Start of MATERIAL PROVIDED

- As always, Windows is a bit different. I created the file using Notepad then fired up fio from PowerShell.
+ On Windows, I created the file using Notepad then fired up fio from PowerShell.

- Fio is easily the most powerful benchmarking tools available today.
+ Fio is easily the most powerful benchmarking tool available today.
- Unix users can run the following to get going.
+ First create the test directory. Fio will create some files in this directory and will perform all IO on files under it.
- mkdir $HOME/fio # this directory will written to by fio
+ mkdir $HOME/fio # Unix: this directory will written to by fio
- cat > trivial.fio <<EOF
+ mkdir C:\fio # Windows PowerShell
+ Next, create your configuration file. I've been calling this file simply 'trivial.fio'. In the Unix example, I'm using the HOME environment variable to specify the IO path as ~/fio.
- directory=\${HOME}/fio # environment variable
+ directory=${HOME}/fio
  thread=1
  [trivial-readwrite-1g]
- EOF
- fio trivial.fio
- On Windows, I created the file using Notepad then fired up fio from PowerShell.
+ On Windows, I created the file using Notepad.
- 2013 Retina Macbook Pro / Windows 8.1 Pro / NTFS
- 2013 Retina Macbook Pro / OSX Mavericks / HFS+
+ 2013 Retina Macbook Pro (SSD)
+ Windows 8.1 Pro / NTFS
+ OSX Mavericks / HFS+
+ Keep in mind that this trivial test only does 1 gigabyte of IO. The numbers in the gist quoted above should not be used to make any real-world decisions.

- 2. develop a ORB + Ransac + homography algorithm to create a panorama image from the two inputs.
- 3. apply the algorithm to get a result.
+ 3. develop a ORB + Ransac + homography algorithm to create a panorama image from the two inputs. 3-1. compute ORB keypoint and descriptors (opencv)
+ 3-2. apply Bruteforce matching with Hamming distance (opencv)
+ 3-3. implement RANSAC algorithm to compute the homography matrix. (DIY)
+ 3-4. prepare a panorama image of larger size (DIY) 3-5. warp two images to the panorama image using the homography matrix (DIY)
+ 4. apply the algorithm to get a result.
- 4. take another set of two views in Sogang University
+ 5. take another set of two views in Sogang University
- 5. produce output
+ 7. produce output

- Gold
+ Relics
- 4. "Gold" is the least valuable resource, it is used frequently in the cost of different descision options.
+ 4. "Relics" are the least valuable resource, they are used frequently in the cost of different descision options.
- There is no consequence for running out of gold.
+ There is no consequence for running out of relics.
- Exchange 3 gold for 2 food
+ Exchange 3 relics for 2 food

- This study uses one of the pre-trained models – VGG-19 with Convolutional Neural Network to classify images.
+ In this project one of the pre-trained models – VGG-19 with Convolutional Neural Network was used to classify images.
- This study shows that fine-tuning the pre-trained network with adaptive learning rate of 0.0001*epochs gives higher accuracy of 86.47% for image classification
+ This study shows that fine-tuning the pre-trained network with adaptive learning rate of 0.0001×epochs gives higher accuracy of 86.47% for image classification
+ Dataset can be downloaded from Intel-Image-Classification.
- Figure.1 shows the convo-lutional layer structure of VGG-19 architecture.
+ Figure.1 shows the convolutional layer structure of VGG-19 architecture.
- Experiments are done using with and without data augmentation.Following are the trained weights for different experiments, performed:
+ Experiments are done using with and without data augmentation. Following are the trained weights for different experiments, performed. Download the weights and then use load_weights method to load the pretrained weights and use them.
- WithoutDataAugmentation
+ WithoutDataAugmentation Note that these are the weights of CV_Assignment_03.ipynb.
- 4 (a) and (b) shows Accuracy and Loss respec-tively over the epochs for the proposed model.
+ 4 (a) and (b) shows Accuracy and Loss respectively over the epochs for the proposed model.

End of MATERIAL PROVIDED

▸ ASSIGNED TASK
Please output exactly the lines between the one holding "relics for 2 food" and the one holding "- This study uses" in the records above, inclusive, and nothing more.

▸ WRITTEN RESPONSE
+ Exchange 3 relics for 2 food

- This study uses one of the pre-trained models – VGG-19 with Convolutional Neural Network to classify images.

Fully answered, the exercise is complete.